3. Hoping for a Feminist Continuum through Knowing about and Feeling Feminists in the Future

Two press cuttings dated 1983 that I came across in her archive, one from the Melbourne daily The Age and the other from the national monthly Australian Pensioner, explained to readers that the then 95-year-old Rich and her friend and fellow feminist activist, 80-year-old Jean Arnot (1903–1995) (Jones 2019) had been considered ‘militant hotheads by female detractors in their day’. Drawing attention to the feminist continuum in Australia, Rich and Arnot told journalists that early feminists, themselves included, had won rights like suffrage and equal pay, and ‘the later feminists had this to build on’.7 While Rich had attended suffrage meetings in London in the early twentieth century, both women had been ardent equal pay activists in Australia. Each text continued:
“The idea around today that Women’s Liberation began in the 60s with Germaine Greer, street marches and burning bras (so demeaning!) is foolish,” they echoed each other’s thoughts with a frown.
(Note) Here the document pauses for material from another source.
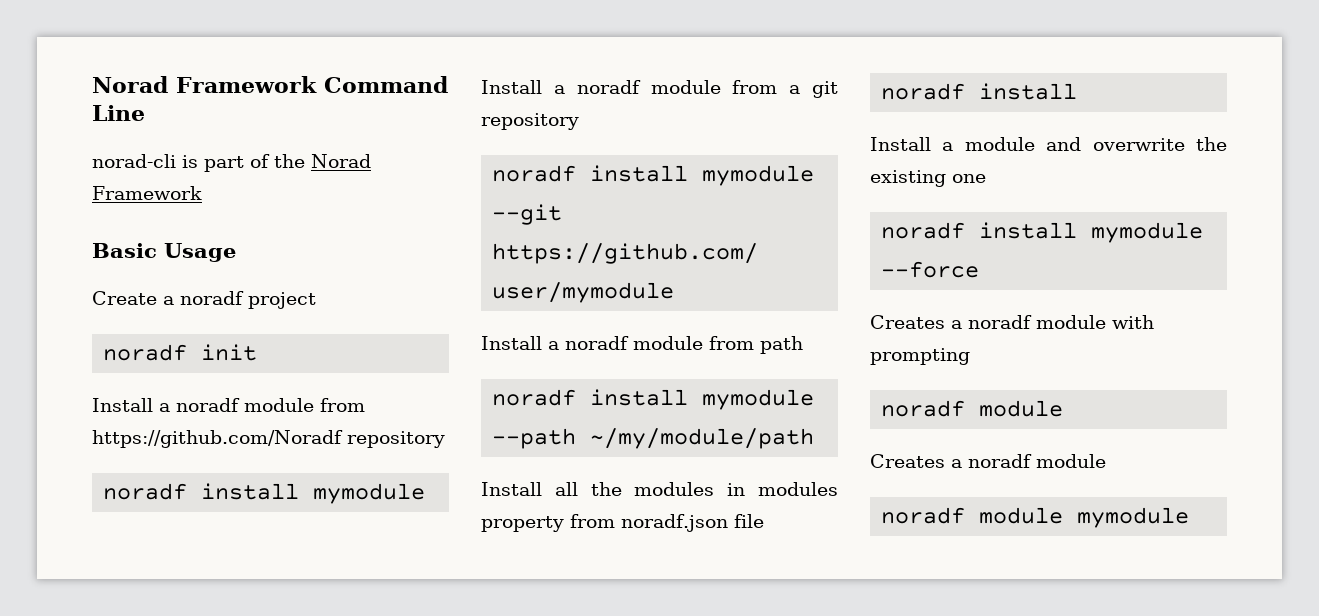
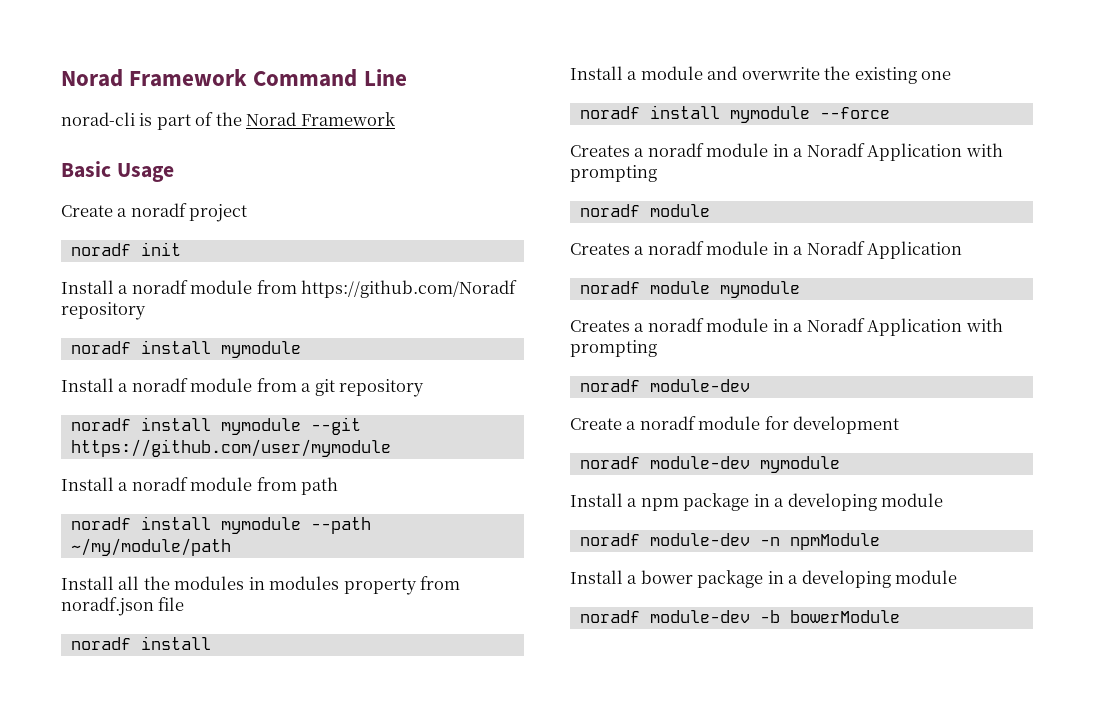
(1106, 322) none -> [772,143,963,161] in a Noradf Application
(1106, 461) none -> [772,241,963,259] in a Noradf Application
(1190, 517) none -> [570,318,1003,336] [570,340,657,357] [579,379,750,392] [570,416,900,434] [579,456,840,473] [570,493,944,511] [579,533,880,550] [570,570,958,588] [579,610,900,623] // Creates a noradf module in a Noradf Application with prompting // noradf module-dev // Create a noradf module for development // noradf module-dev mymodule // Install a npm package in a developing module // noradf module-dev -n npmModule // Install a bower package in a developing module // noradf module-dev -b bowerModule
“We didn’t call it Women’s Liberation. We called it Justice for Women.”8
Rich had previously used interviews conducted for the NLA’s oral history collection between 1975 and 1977 to similarly advocate for the continuity of feminist history. However, here, she also voiced her fear that this feminist history was being left behind. ‘People forget that we have great women’, she told de Berg. ‘I have a drawer full of famous women I have met and I have many Australians in that drawer. I feel they are very often forgotten.’9 Her collection is strewn with newspaper and magazine cuttings on varied aspects of her peers’ lives that had doubtless been stored in drawers in her Sydney home before she, with some assistance from NLA representatives, organised her records for depositing in the library. She supplemented this material culture with memories of her own. For example, in another interview, she told de Berg that she wanted to talk ‘on the great women that I have been privileged to meet, to know and in some instances to be privileged to work with’.10 And she did. She talked about feminist lawyer Viola Smith (1893–1975) (Barker [2002] 2006), feminist journalist and radio commentator Linda Littlejohn (1883–1949) (Foley [1986] 2006) and feminist human rights activist Jessie Street (1889–1970) (Radi [2002] 2006). In a previous recording in 1975, Rich had asserted that all the women she mentioned in her recollections ‘deserve really a chapter on their own, each one. Each one had very much to give’.11 The ageing activists’ mnemonic tactics, in the face of threatened obscurity, ranged from disrupting contemporary discourses of feminist discontinuity and collecting and storing women’s memorabilia to sharing her personal memories of feminists with listeners, and in anticipation of future audiences who might visit her oral histories.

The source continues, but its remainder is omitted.